A city does not so simply die.
Even though no one walked through this city's streets, no children played in its parks, no families walked down its desolate sidewalks, and no traffic rumbled through the countless rows of empty boulevards, it had still not been laid to rest. It should have rejected all sense. It did not breathe. The city did not speak or move. It only laid here, its abandoned cars, cratered streets, and ruined storefronts all half-buried in a rain of white snow like a beaten corpse left naked and cold in the permafrost.
Yet it was aware. Awake.
Anyone who so much as stepped a foot onto its charred pavement would know. Maybe even understand. They would hear the growling timbre of crackling power lines, smell the rancid stench of festering waste, and feel the glare of a thousand broken windows stabbing into their back.

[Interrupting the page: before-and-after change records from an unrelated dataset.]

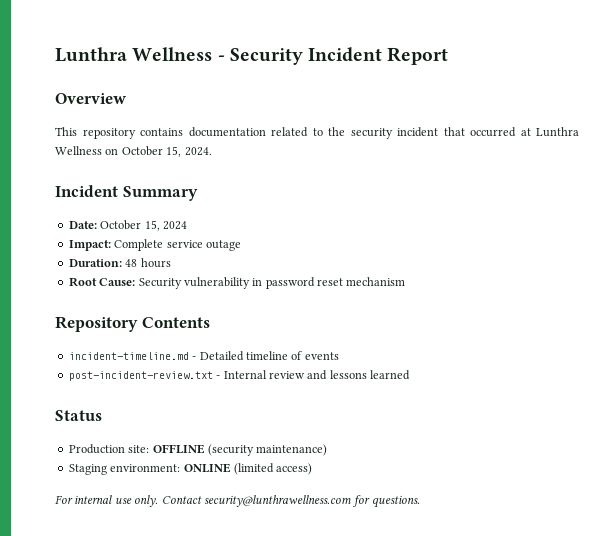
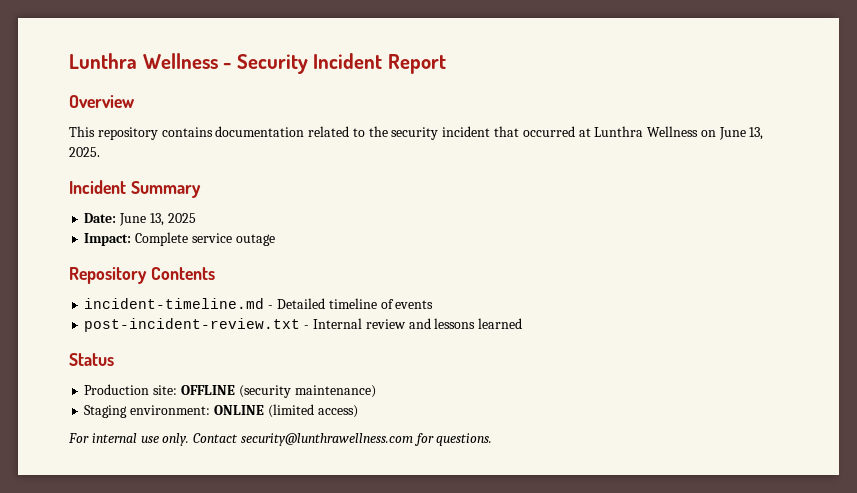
- This repository contains documentation related to the security incident that occurred at Lunthra Wellness on October 15, 2024.
+ This repository contains documentation related to the security incident that occurred at Lunthra Wellness on June 13, 2025.
- Date: October 15, 2024
+ Date: June 13, 2025
- Duration: 48 hours
- Root Cause: Security vulnerability in password reset mechanism

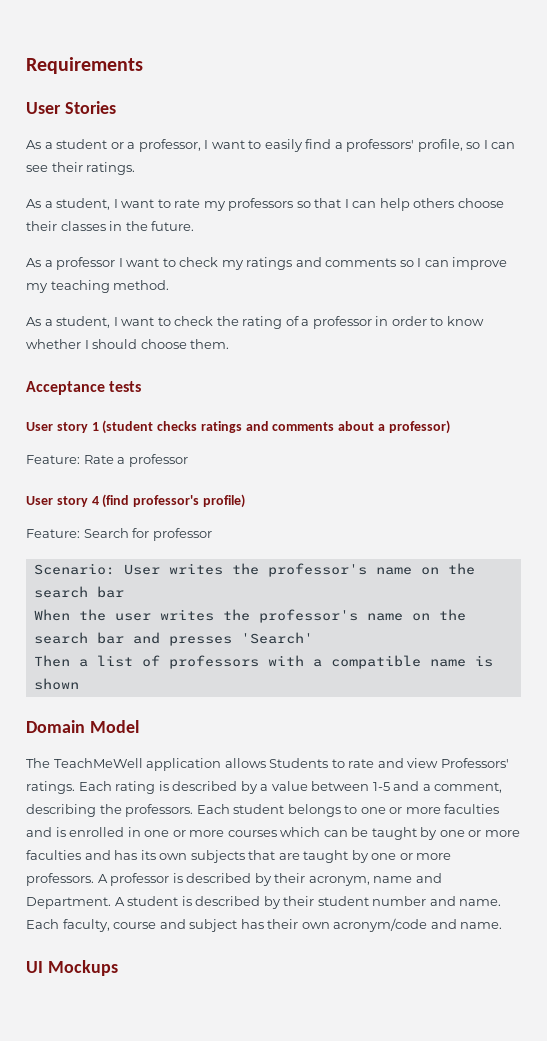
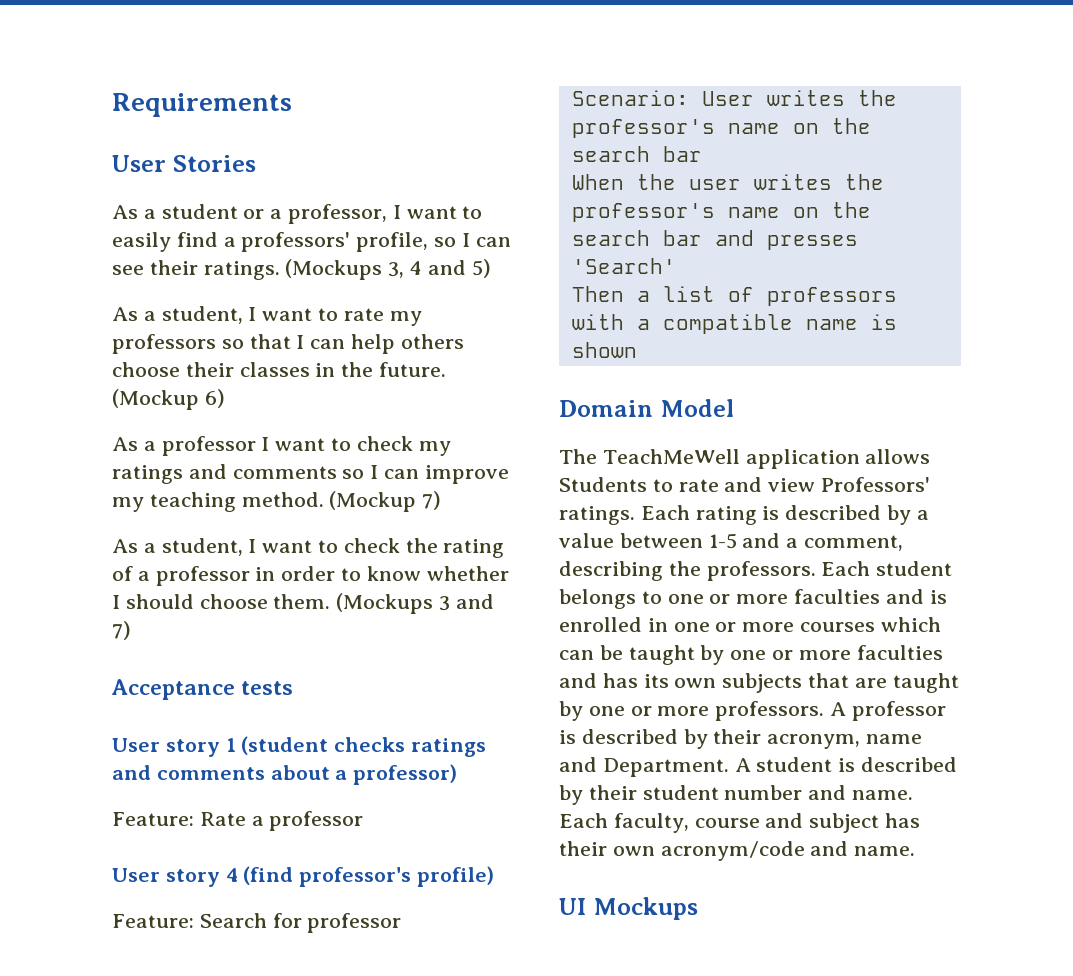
+ (Mockups 3, 4 and 5)
+ (Mockup 6)
+ (Mockup 7)
+ (Mockups 3 and 7)

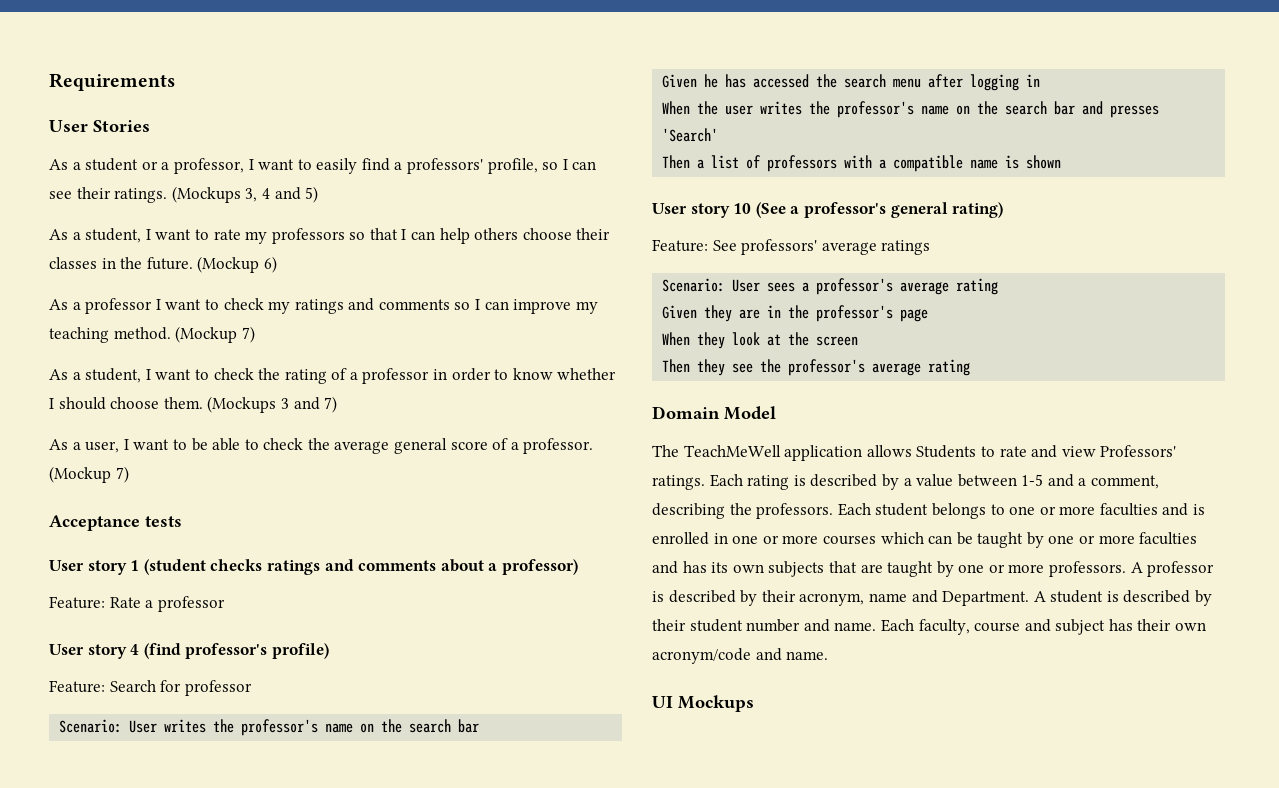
+ As a user, I want to be able to check the average general score of a professor. (Mockup 7)
+ Given he has accessed the search menu after logging in
+ User story 10 (See a professor's general rating)
+ Feature: See professors' average ratings
+ Scenario: User sees a professor's average rating
+ Given they are in the professor's page
+ When they look at the screen
+ Then they see the professor's average rating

This was a city of ghosts. Its people were gone and yet something was left in their place. Here in the desolate cold, the echoes of its lost inhabitants remained trapped and shackled like beasts. Left to rot like an infected wound. Their malice bubbled in every razed skyscraper, every singed crater, and every pulverized structure like bile gathering in an upset stomach.
The city was alive. More than that, the city was seething.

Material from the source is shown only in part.